Despite disagreeing with parts of the provincial investigator’s report into the Chatham Kent Health Alliance, CKHA President and CEO Colin Patey this morning pledged support for the expected appointment of a provincial supervisor.
“Over a very short period of time, the investigator attempted to examine some of our organization’s processes and practices. Like any institution, we expect we have room for improvement. We are committed to making improvements. The brief report did contain inaccurate information and statements which on their own misrepresents the character of our organization. I believe we all need to better understand the report’s findings in context in order to appropriately move forward as an organization,” he said in a statement.
“This has been a challenging journey and a difficult year. I believe that the appointment of a supervisor is necessary and will help bring stability to our governance situation. The long standing governance issue needs to be addressed in order to restore confidence in the local healthcare system. As with the investigator, the supervisor will have our full cooperation and support in completing their work.”
In her report, provincial investigator Bonnie Adamson slammed alliance officers and Chatham hospital boards as not acting in good faith regarding Sydenham District Hospital as well as having cultural, financial and organizational issues.
The provincial ministry of health appointed Adamson in June after the relationship between the Wallaceburg and Chatham boards and staff broke down over the issue of emergency services to North Kent.
Health Minister Eric Hoskins received her report August 10 and a supervisor should be appointed by the end of next week.
In a letter to the Chatham boards and that of Sydenham District Hospital, Hoskins wrote, “this government places a high value on and is a strong supporter of volunteer, local public hospital governance.

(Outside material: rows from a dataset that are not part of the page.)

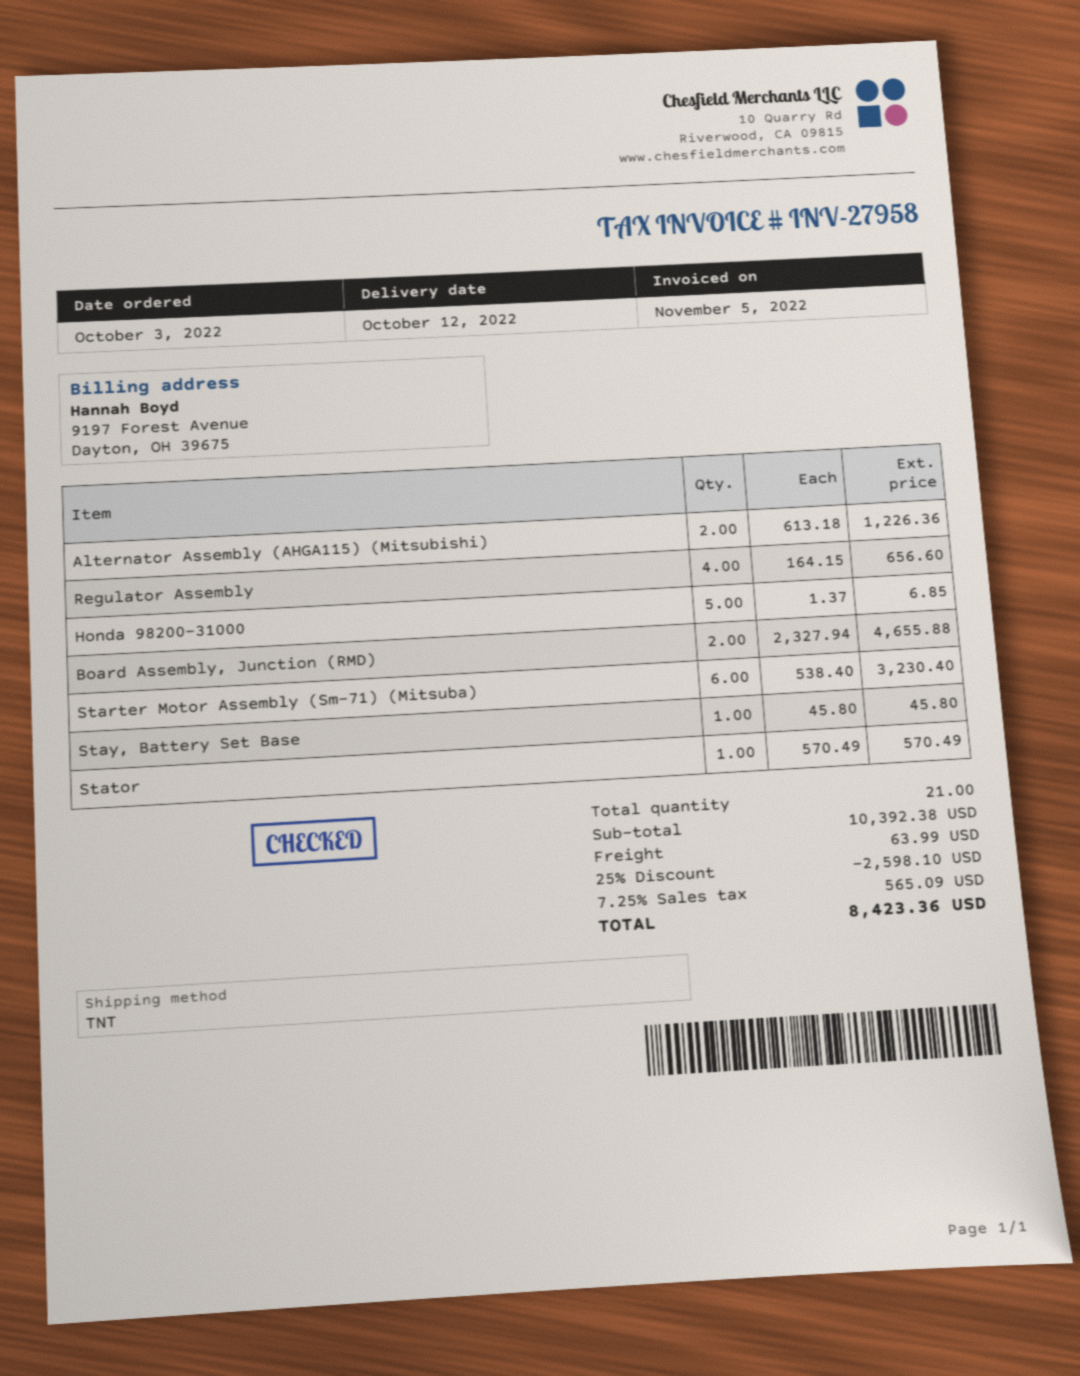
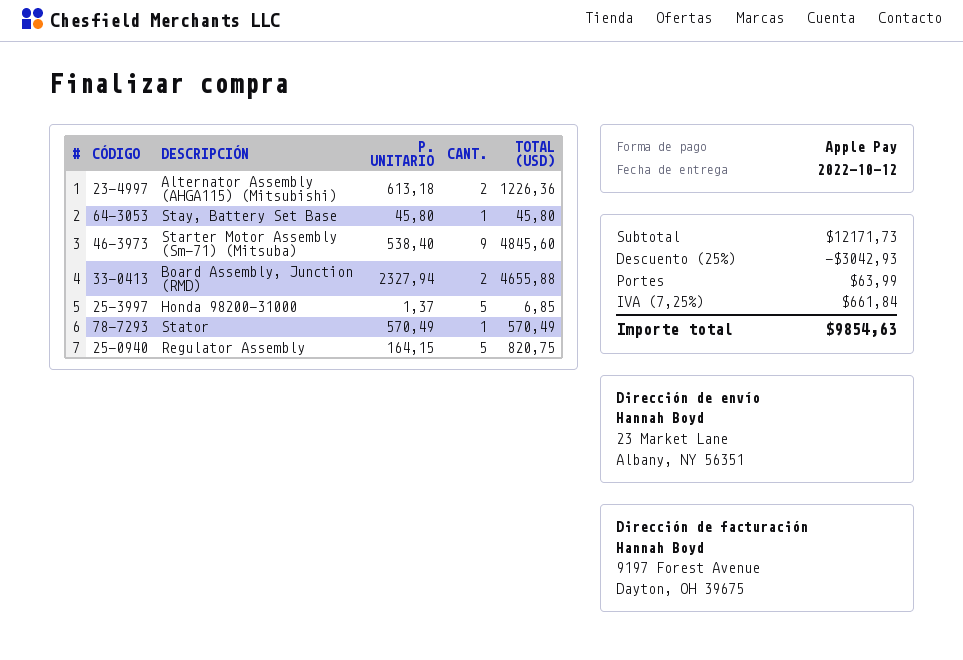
Regulator Assembly: 4 x 164.15 = 656.60 -> 5 x 164.15 = 820.75
Starter Motor Assembly (Sm-71) (Mitsuba): 6 x 538.40 = 3230.40 -> 9 x 538.40 = 4845.60
subtotal: 10392.38 -> 12171.73
discount: 25% = 2598.10 -> 25% = 3042.93
tax: 7.25% = 565.09 -> 7.25% = 661.84
total: 8423.36 -> 9854.63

“However, in my view, the delivery of hospital services are now in jeopardy and I believe it is in the best interest of the patients and the people who depend on your hospitals to act now before the situation further deteriorates.”
In making her recommendation she said no further investigation was necessary.
Adamson’s team team interviewed more than 66 individuals, some more than once.
“For the most part, the current Alliance Directors’ differences seem irreconcilable and so deeply entrenched that the Investigator does not believe they are capable of objectively assessing any options for reconciliation.” she wrote. “ln fact, the investigator has for the most part, concluded that the current Alliance Directors are barriers to any such solutions.”
Her report stats “the CKHA organizational culture has been frequently described by both hospital staff and medical staff to be one of fear, intimidation, distrust and an unsafe environment in which to voice their opinions without retaliation. A hierarchical and centralized decision-making management style that also lacked in transparency was also frequently described.”
The report found no instances of sub-standard care at either the SDH or Chatham campus emergency departments, refuting allegations by CKHA administration that it was “unsafe.”
SDH board chair Sheldon Parsons said he would withhold comment until tonight’s board meeting, other than to say “vindication is a harsh term but accurate in this case. “
“I was pleased at the glowing comments concerning care at both sites,” he said.